El presidente de la FIFA, Gianni Infantino, emitió un comunicado explicando que, tras escuchar las diversas opiniones, se evidenció que el proyecto había suscitado divisiones que ya no se alineaban con el propósito inicial de unidad y mejora. Por lo tanto, se ha decidido que no se continuará con esta propuesta.
Infantino recordó que el plan fue ideado para fortalecer a las asociaciones miembros, en especial aquellas que más necesitan apoyo, y enfatizó que solo avanzaría si contaba con el respaldo mayoritario.
El proyecto, presentado el martes, prometía generar hasta 4.200 millones de dólares a través de una filial comercial valorada en 20.000 millones y gestionar eventos relacionados con el Mundial y el Mundial de Clubes. Además, se contemplaba un pago único de 20 millones de dólares a cada una de las 211 asociaciones miembro a inicios de 2027, y un incremento en la financiación de 8 a 20 millones para el ciclo 2027-2030.
Sin embargo, la inclusión de inversores privados, aunque en una participación menor, desató rápidamente la oposición de varias confederaciones. La UEFA, que representa a 55 federaciones, fue la primera en manifestar su desacuerdo, anunciando que sus selecciones no participarían en competiciones de la FIFA mientras el plan estuviera vigente.

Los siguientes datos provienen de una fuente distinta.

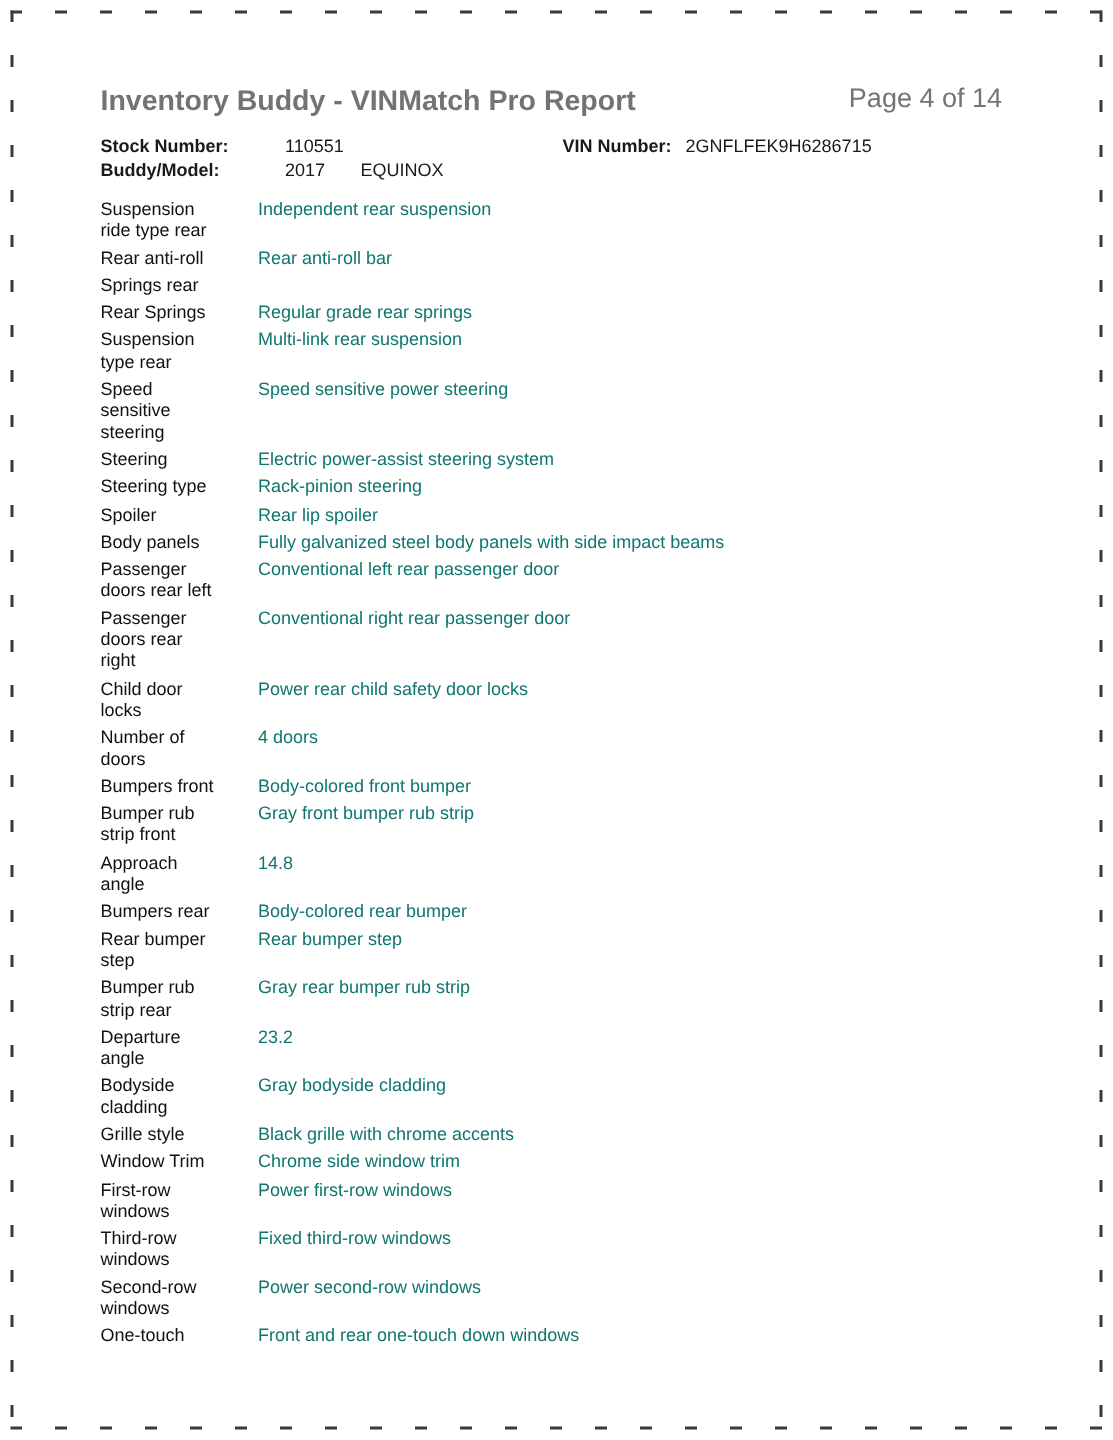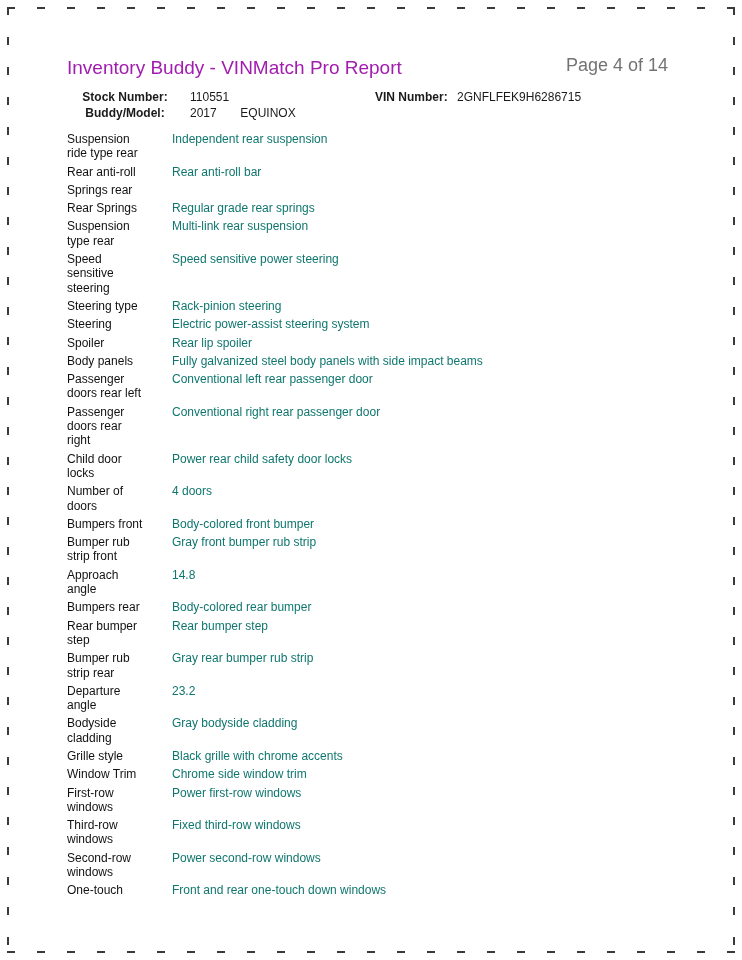--- a/index.html
+++ b/index.html
@@ -33,44 +33,44 @@
   .content {
     position: relative;
     padding: 56px 52px 0 67px;
   }
   .header-row {
     position: relative;
     width: 100%;
   }
   .report-title {
     font-size: 19px;
-    font-weight: normal;
+    font-weight: bold;
     line-height: 24px;
-    color: #a21caf;
+    color: #737373;
   }
   .page-indicator {
     position: absolute;
     top: 2px;
     right: 22px;
     font-size: 18px;
     line-height: 15px;
     color: #737373;
   }
   .meta {
     margin-top: 9px;
   }
   .meta-row {
     display: grid;
     grid-template-columns: 116px 192px 1fr;
     font-size: 12px;
     line-height: 16px;
   }
   .meta-label {
     font-weight: bold;
-    text-align: center;
+    text-align: left;
   }
   .meta-value {
     padding-left: 7px;
   }
   .meta-vin-group { white-space: nowrap; }
   .meta-vin-group .meta-label { display: inline-block; text-align: center; }
   .meta-vin-group .meta-value { display: inline-block; padding-left: 6px; }
   .year-val { display: inline-block; min-width: 47px; }
   .spec-table {
     margin-top: 11px;
@@ -141,28 +141,28 @@
         </div>
         <div class="spec-row">
           <div class="spec-label">Suspension type rear</div>
           <div class="spec-value">Multi-link rear suspension</div>
         </div>
         <div class="spec-row">
           <div class="spec-label">Speed sensitive steering</div>
           <div class="spec-value">Speed sensitive power steering</div>
         </div>
         <div class="spec-row">
+          <div class="spec-label">Steering</div>
+          <div class="spec-value">Electric power-assist steering system</div>
+        </div>
+        <div class="spec-row">
           <div class="spec-label">Steering type</div>
           <div class="spec-value">Rack-pinion steering</div>
         </div>
         <div class="spec-row">
-          <div class="spec-label">Steering</div>
-          <div class="spec-value">Electric power-assist steering system</div>
-        </div>
-        <div class="spec-row">
           <div class="spec-label">Spoiler</div>
           <div class="spec-value">Rear lip spoiler</div>
         </div>
         <div class="spec-row">
           <div class="spec-label">Body panels</div>
           <div class="spec-value">Fully galvanized steel body panels with side impact beams</div>
         </div>
         <div class="spec-row">
           <div class="spec-label">Passenger doors rear left</div>
           <div class="spec-value">Conventional left rear passenger door</div>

La Concacaf, que agrupa a 41 federaciones en América del Norte, Central y el Caribe, también se opuso formalmente al proyecto, y esta postura fue respaldada por la Confederación Asiática (AFC), que incluye a 47 federaciones. En Sudamérica, la Conmebol fue la última gran confederación en pronunciarse, adoptando una postura más cautelosa respecto a la propuesta.